Your objective
Output every entry below word for word, minus the images.

Data provided
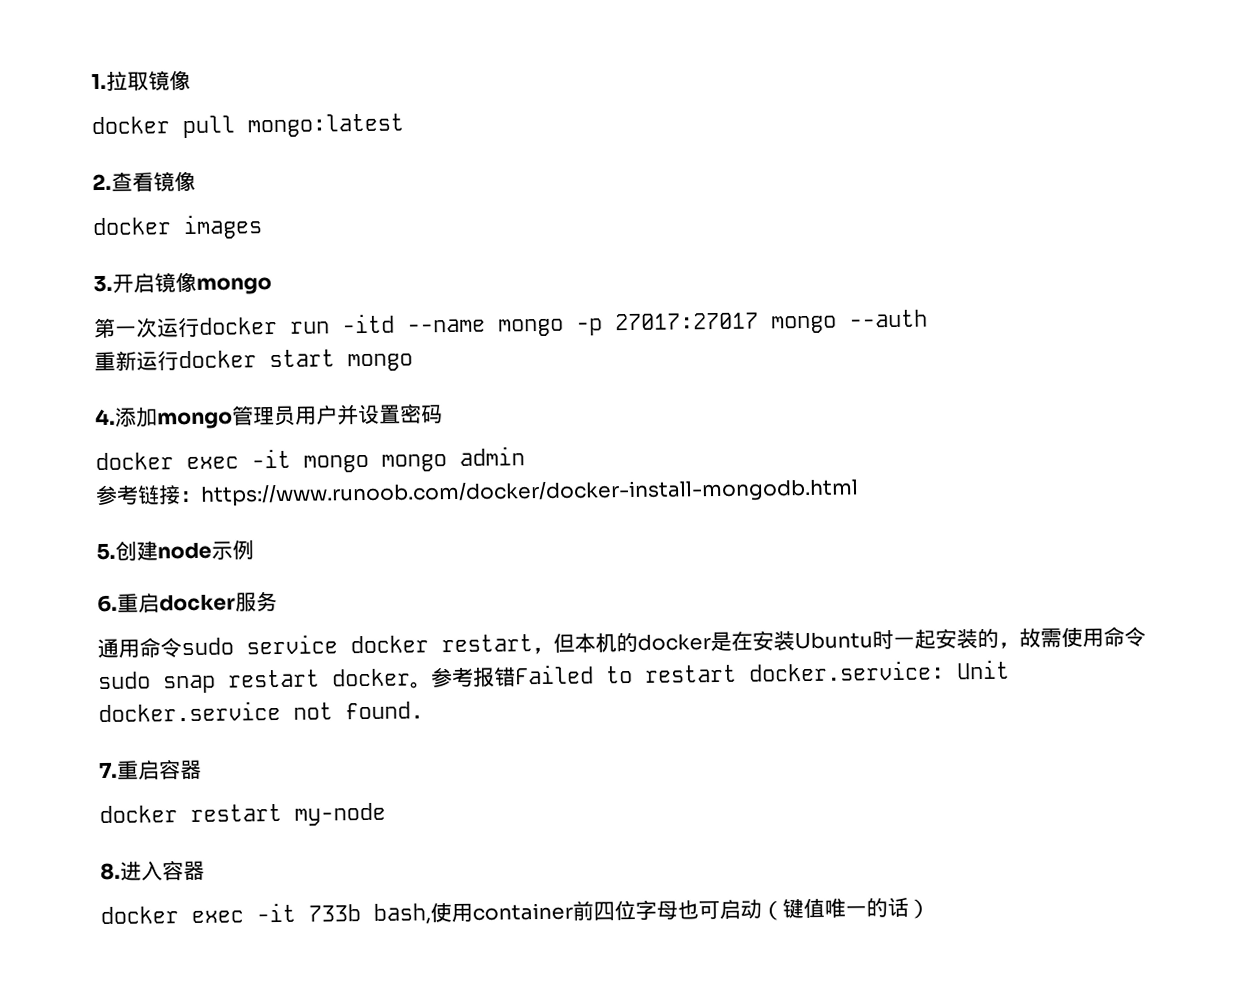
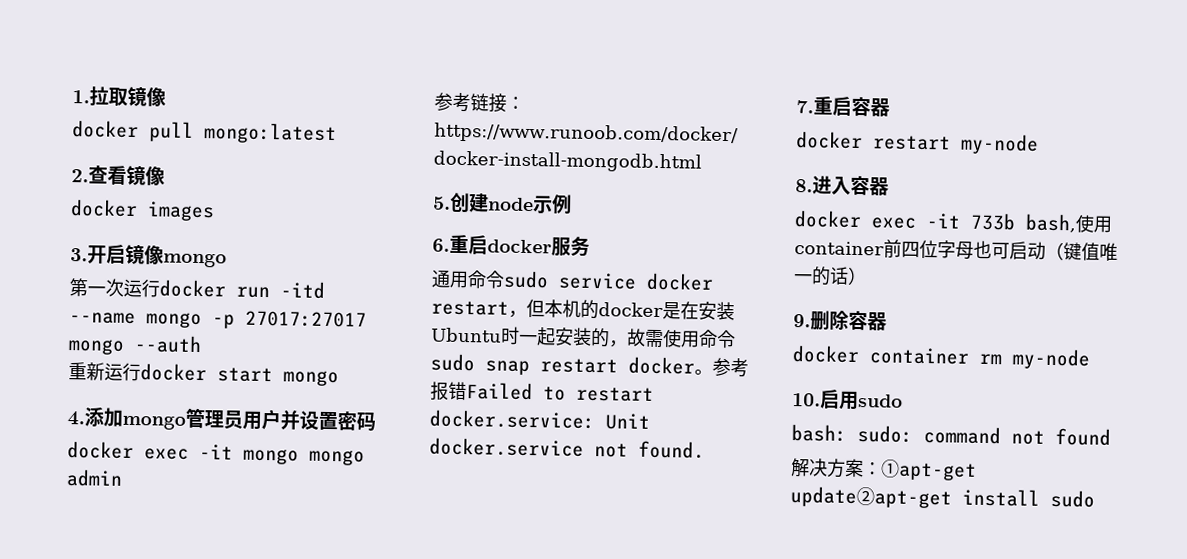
(930, 908) none -> [793,310,887,331] [792,345,1090,370] [792,389,903,411] [791,424,1111,446] [791,458,977,481] [790,486,1095,509] // 9.删除容器 // docker container rm my-node // 10.启用sudo // bash: sudo: command not found // 解决方案：①apt-get update②apt-get install sudo

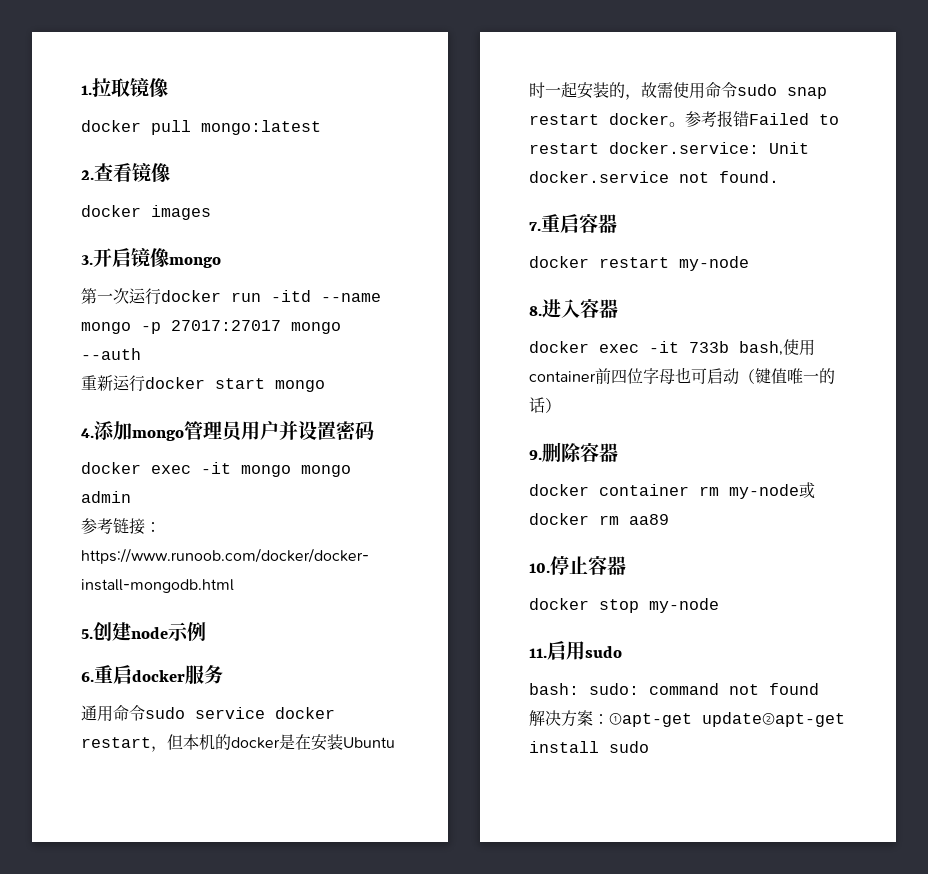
[792,393,821,407] // 10. -> [799,482,815,499] [529,513,669,525] [529,556,626,575] [529,598,719,613] [529,648,547,658] 或docker rm aa89 // 10.停止容器 // docker stop my-node // 11.

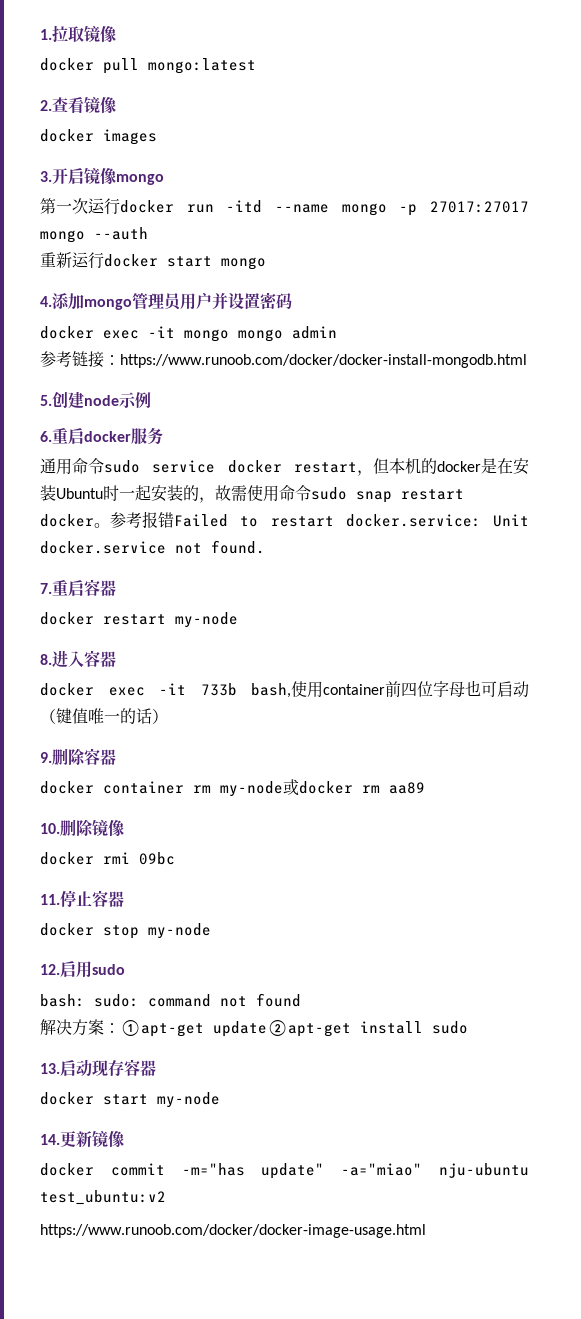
(550, 568) none -> [60,819,124,837] [40,852,175,865] [40,894,60,905] 删除镜像 // docker rmi 09bc // 11.
[529,648,547,658] 11. -> [40,964,60,975] 12.
(649, 747) none -> [40,1059,156,1077] [40,1092,220,1108] [40,1130,124,1148] [40,1163,529,1179] [40,1190,166,1205] [40,1224,426,1238] // 13.启动现存容器 // docker start my-node // 14.更新镜像 // docker commit -m="has update" -a="miao" nju-ubuntu test_ubuntu:v2 // https://www.runoob.com/docker/docker-image-usage.html

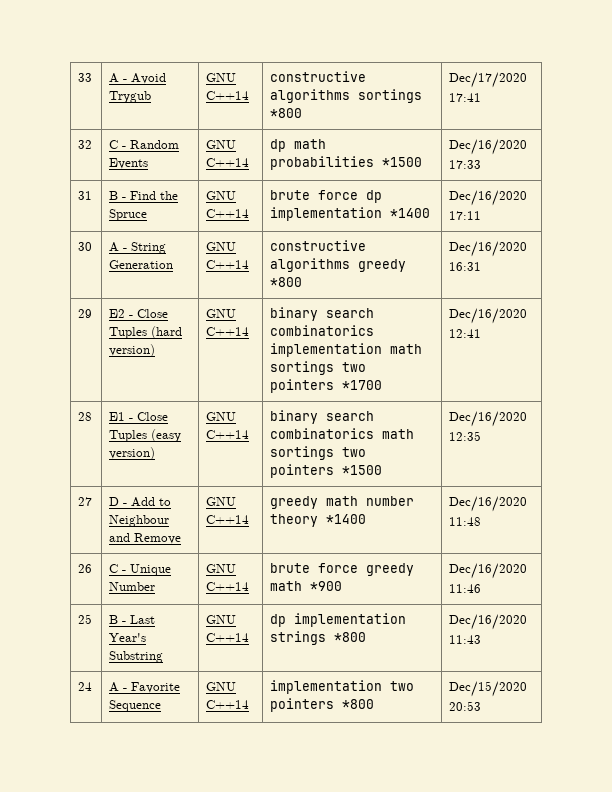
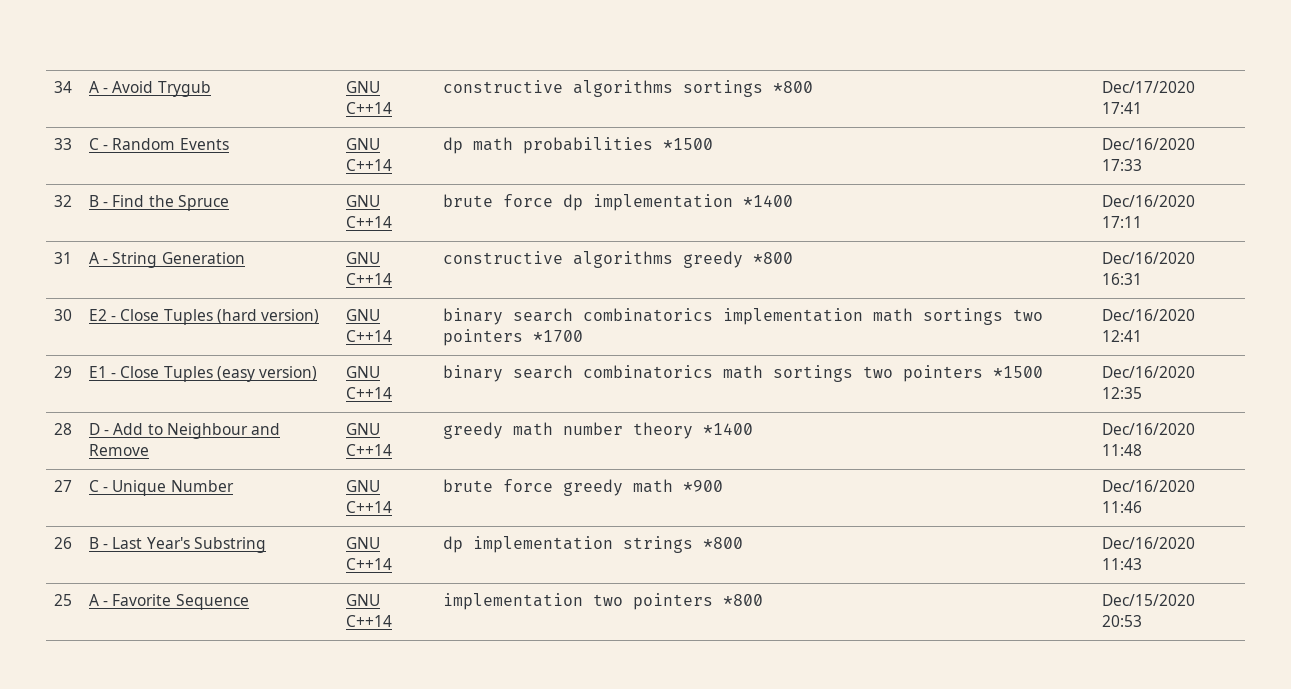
[78,73,93,82] 33 -> [54,81,73,93] 34
[78,140,93,149] 32 -> [54,138,73,150] 33
[78,191,93,200] 31 -> [54,195,73,207] 32
[78,242,93,251] 30 -> [54,252,73,264] 31
[78,309,93,318] 29 -> [54,309,73,321] 30
[78,412,93,421] 28 -> [54,366,73,378] 29
[78,497,93,506] 27 -> [54,423,73,435] 28
[78,564,93,573] 26 -> [54,480,73,492] 27
[78,614,93,624] 25 -> [54,537,73,549] 26
[78,682,93,691] 24 -> [54,594,73,606] 25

Task result
(930, 908) none -> [793,310,887,331] [792,345,1090,370] [792,389,903,411] [791,424,1111,446] [791,458,977,481] [790,486,1095,509] // 9.删除容器 // docker container rm my-node // 10.启用sudo // bash: sudo: command not found // 解决方案：①apt-get update②apt-get install sudo

[792,393,821,407] // 10. -> [799,482,815,499] [529,513,669,525] [529,556,626,575] [529,598,719,613] [529,648,547,658] 或docker rm aa89 // 10.停止容器 // docker stop my-node // 11.

(550, 568) none -> [60,819,124,837] [40,852,175,865] [40,894,60,905] 删除镜像 // docker rmi 09bc // 11.
[529,648,547,658] 11. -> [40,964,60,975] 12.
(649, 747) none -> [40,1059,156,1077] [40,1092,220,1108] [40,1130,124,1148] [40,1163,529,1179] [40,1190,166,1205] [40,1224,426,1238] // 13.启动现存容器 // docker start my-node // 14.更新镜像 // docker commit -m="has update" -a="miao" nju-ubuntu test_ubuntu:v2 // https://www.runoob.com/docker/docker-image-usage.html

[78,73,93,82] 33 -> [54,81,73,93] 34
[78,140,93,149] 32 -> [54,138,73,150] 33
[78,191,93,200] 31 -> [54,195,73,207] 32
[78,242,93,251] 30 -> [54,252,73,264] 31
[78,309,93,318] 29 -> [54,309,73,321] 30
[78,412,93,421] 28 -> [54,366,73,378] 29
[78,497,93,506] 27 -> [54,423,73,435] 28
[78,564,93,573] 26 -> [54,480,73,492] 27
[78,614,93,624] 25 -> [54,537,73,549] 26
[78,682,93,691] 24 -> [54,594,73,606] 25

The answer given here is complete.